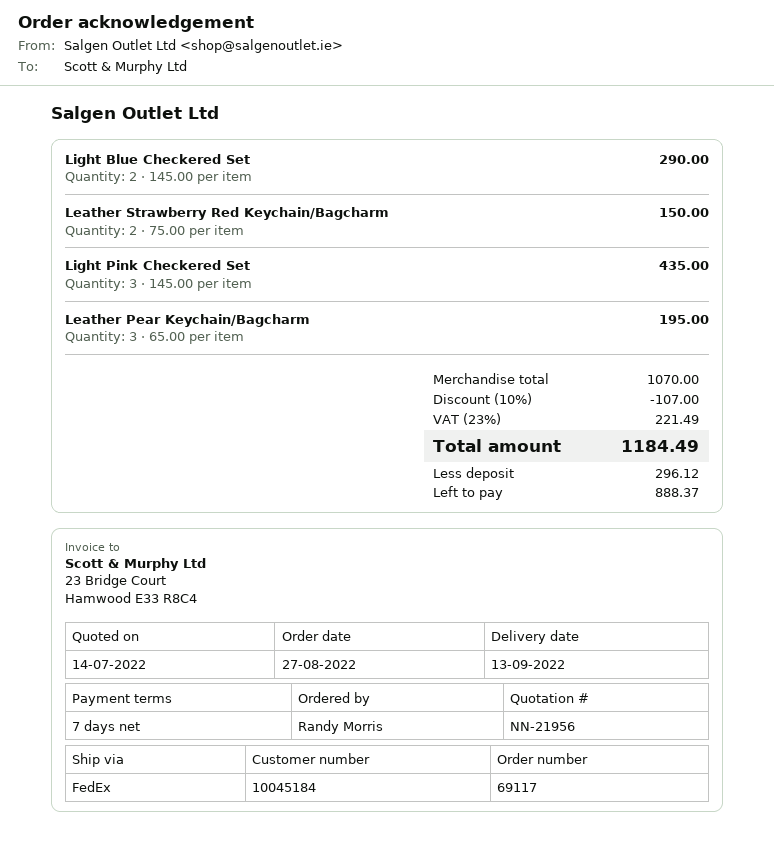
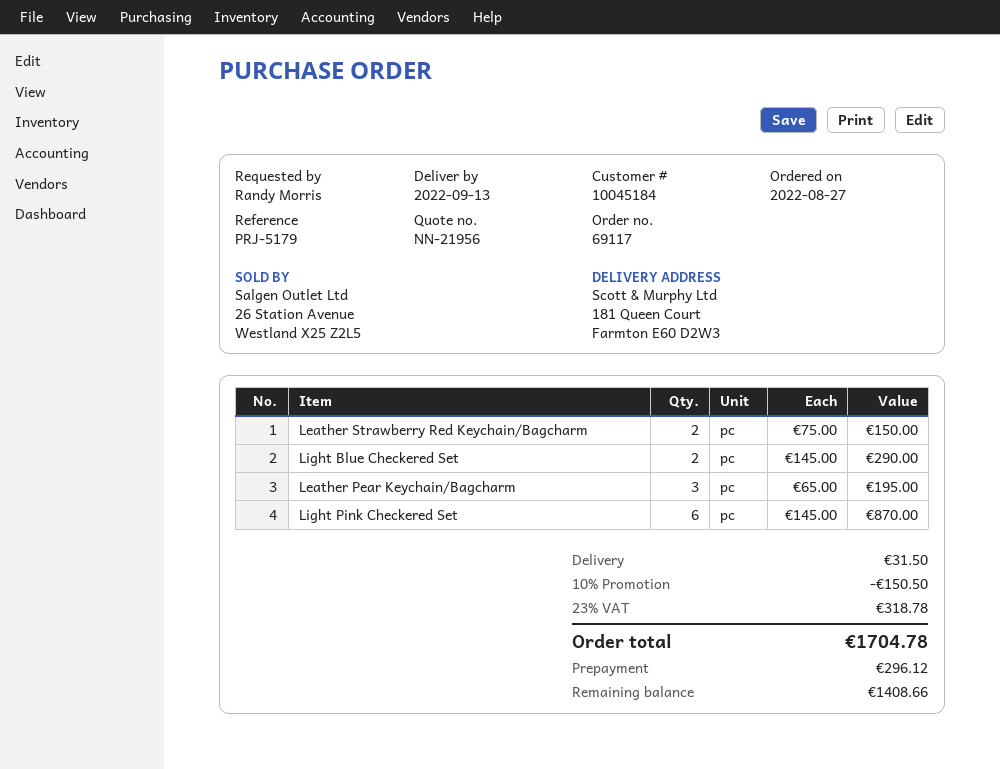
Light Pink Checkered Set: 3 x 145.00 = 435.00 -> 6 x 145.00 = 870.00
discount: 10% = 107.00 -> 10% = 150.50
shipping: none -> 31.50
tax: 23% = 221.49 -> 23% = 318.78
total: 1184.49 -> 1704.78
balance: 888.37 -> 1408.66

· · ·

**Problem to solve:** Please output, exactly, the lines of the listing from the one containing "shipping: none -> 31.50" through the last, inclusive, and no other lines.

**Problem solution:**
shipping: none -> 31.50
tax: 23% = 221.49 -> 23% = 318.78
total: 1184.49 -> 1704.78
balance: 888.37 -> 1408.66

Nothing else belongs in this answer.